Uma década sem saber o que é parar, sem um mês inteiro livre para não pensar em trabalho, prazos, reuniões.

Dez anos sem experimentar o silêncio de um WhatsApp Business desligado.

Eu deveria estar eufórica.

Deveria, mas estou... perdida.

Acordei cedo, por hábito, claro. Tomei café, sentei na frente do computador e, por um breve momento, esqueci que estava de férias.

Meus dedos já estavam no teclado quando lembrei: “Ah, não! Eu não preciso trabalhar hoje.”

E aí começou o dilema. O que faço agora?

A lógica diz que deveria descansar. Ver séries acumuladas, ler um livro, talvez até organizar o armário — porque, convenhamos, sempre tem um armário precisando de atenção.

Mas minha mente, essa velha conhecida inquieta, tem outros planos.

“Você podia adiantar aquela demanda”, ela sussurra, sedutora, enquanto tento ignorar as notificações que chegam ao celular.

Adiantar, veja só.

Como se o propósito de tirar férias fosse se preparar para a volta ao trabalho, e não descansar de verdade.

Férias para quem ama o que faz — ou, talvez, quem se habituou a amar o excesso — é um território estranho.

É como visitar um país onde você não fala o idioma, não conhece os costumes, mas precisa ficar lá por um tempo. Sem mapa, sem guia.

Passei o primeiro dia tentando ser produtiva de maneiras menos óbvias.

Organizei a gaveta de meias, limpei o histórico do navegador (sim, isso é algo que pessoas perdidas nas férias fazem). À noite, decidi assistir a um filme. Escolhi um drama que terminou com lágrimas. Não sei se chorei pela história ou pelo fato de que estava chorando porque tinha tempo pra isso.

No segundo dia, veio a epifania: e se eu realmente... descansar? Não fazer nada por algumas horas. Parece tão simples, mas, para um workaholic, é assustador. Tentei. Deitei na cama, fechei os olhos e esperei o tal “relaxamento” acontecer.

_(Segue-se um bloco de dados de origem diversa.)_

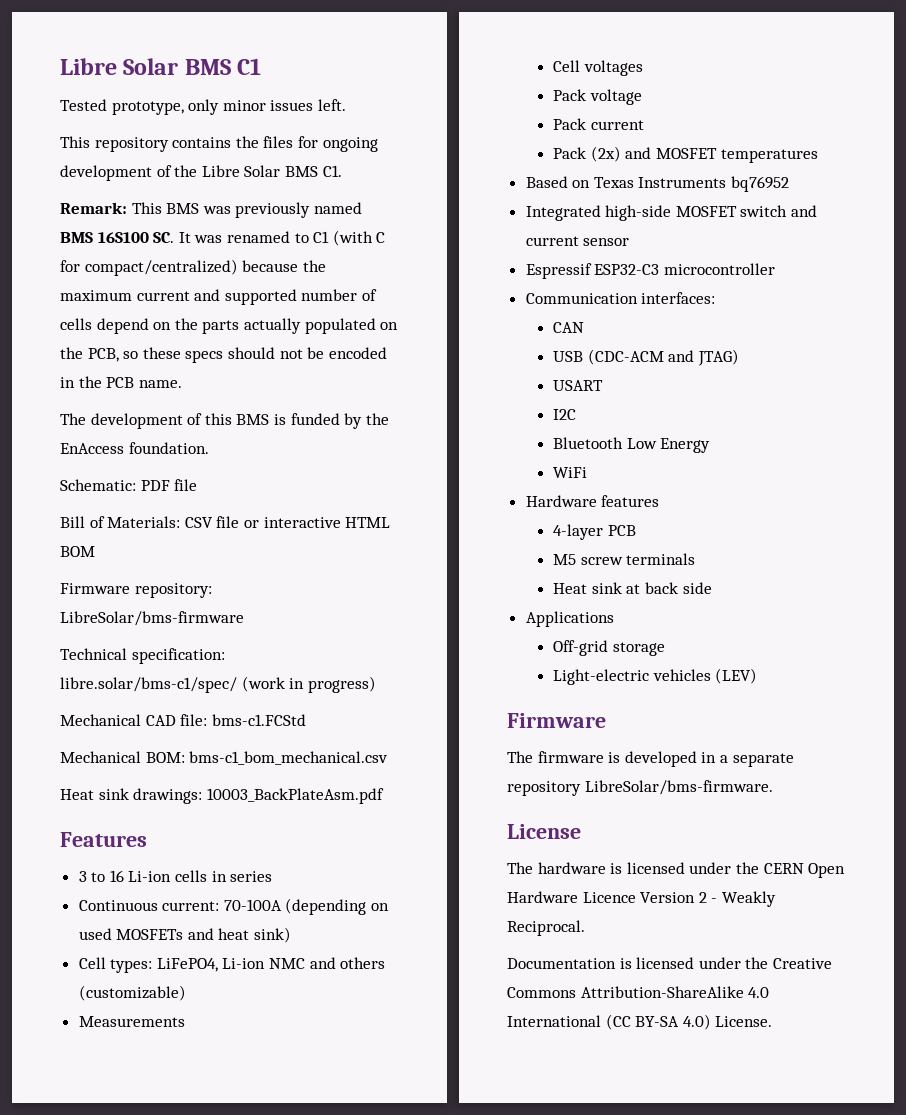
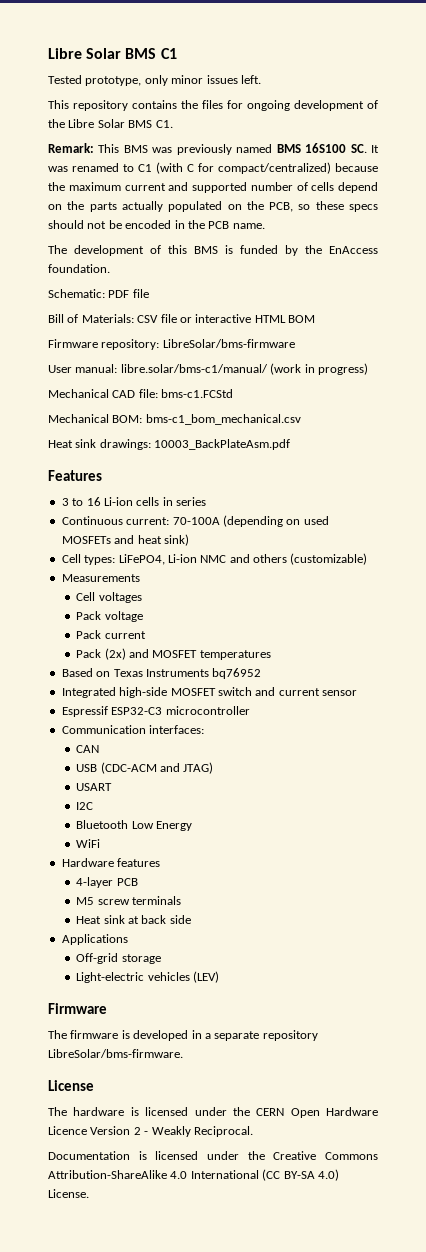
[60,648,225,664] [60,677,237,693] Technical specification: libre.solar/bms-c1/spec/ -> [48,364,268,373] User manual: libre.solar/bms-c1/manual/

A única coisa que aconteceu foi uma lista mental de tarefas que não preciso fazer agora.

No terceiro dia, me desafiei: “Hoje você vai fazer algo que não envolva nenhuma forma de produtividade.” Então fui ao lago. Levei um livro na bolsa (porque, claro, não consigo simplesmente existir sem uma tarefa). Mas, para minha surpresa, sentei no banco e passei boa parte do tempo olhando a água.

O som do lago fez algo em mim. Algo que trabalho nenhum jamais fez.

As férias, percebo, são uma coisa curiosa. É um tempo que você dá para si mesmo, mas que, se não prestar atenção, acaba usando para correr em círculos dentro da própria mente. É quase como reaprender a ser humano, a habitar o corpo além do piloto automático.

Hoje é 22 de dezembro, e acho que estou começando a entender.

Não preciso planejar cada dia como planejo um projeto.

Não preciso “usar bem o tempo”, porque férias não são sobre usar o tempo, mas desperdiçá-lo sem culpa.

Talvez eu assista a uma maratona de filmes antigos.

Talvez leia aquele livro enorme que está na estante há anos. Ou, quem sabe, simplesmente passe horas olhando para o teto, deixando os pensamentos vagarem.

O mais engraçado de tudo isso é que, ao me perder nessas férias, posso acabar me encontrando. Afinal, por que trabalhar tanto, senão para aprender a aproveitar os intervalos? Por que amar tanto o que faço, senão para que o “não fazer” também seja uma parte essencial do que sou?

É cedo para dizer que me tornei uma especialista em férias.

Mas já sei que, no fim dessas semanas, terei aprendido algo valioso: que o mundo não para porque você parou.

E que, às vezes, a melhor maneira de ser produtivo é se permitir descansar.


 

Texto escrito no dia 22/12.

Aposto que amanhã terei outra visão das férias, já que irei para a praia - e fala sério, quem é triste na praia?